(Structured diff data)
● ● ●
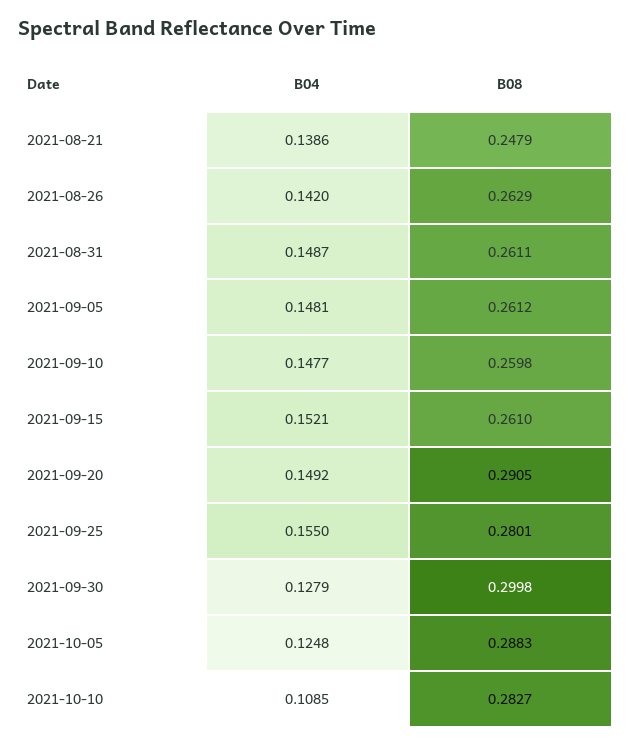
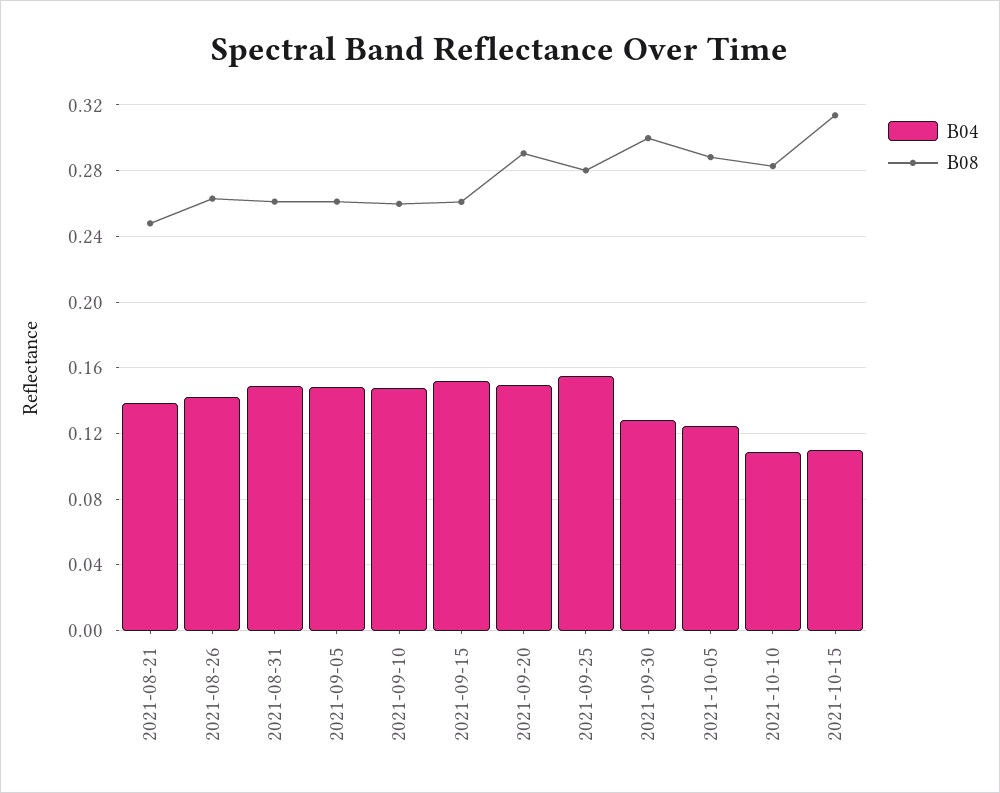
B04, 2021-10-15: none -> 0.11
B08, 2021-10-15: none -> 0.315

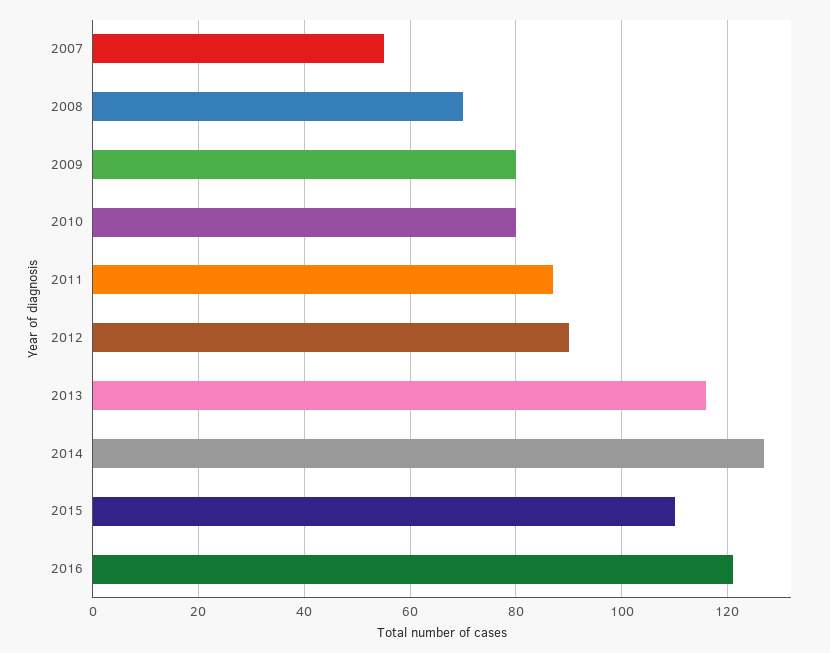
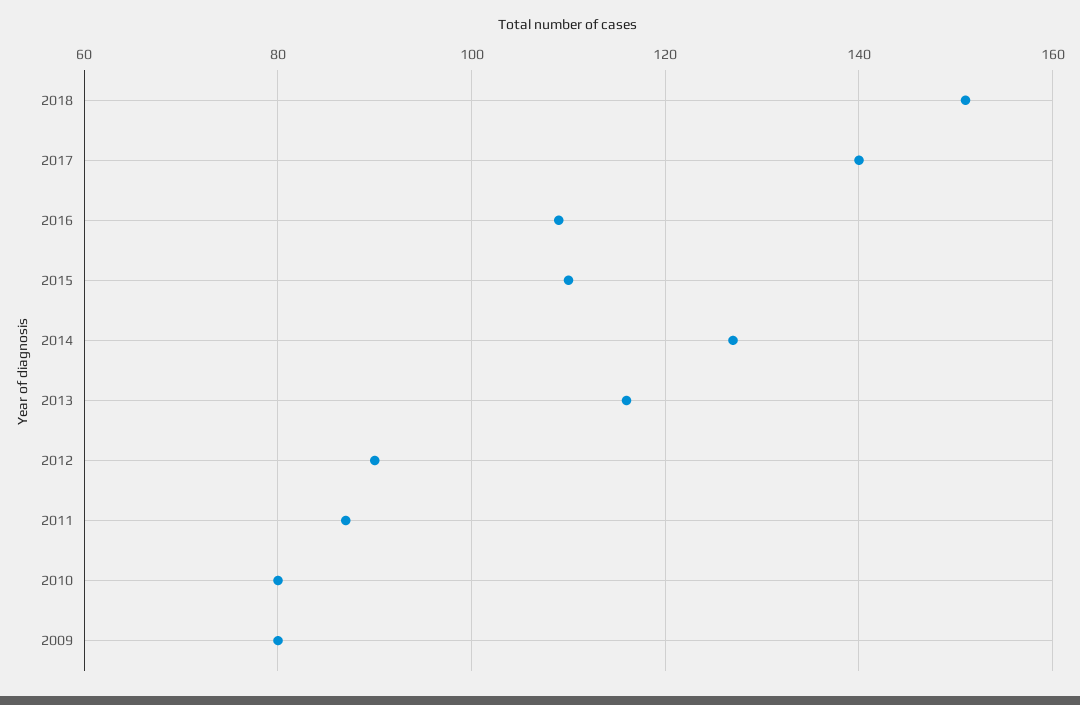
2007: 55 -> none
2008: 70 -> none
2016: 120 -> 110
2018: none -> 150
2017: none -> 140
● ● ●
* [What you need to do] Find and copy each line of the data where "none" is present.

* [Result for this task]
B04, 2021-10-15: none -> 0.11
B08, 2021-10-15: none -> 0.315
2007: 55 -> none
2008: 70 -> none
2018: none -> 150
2017: none -> 140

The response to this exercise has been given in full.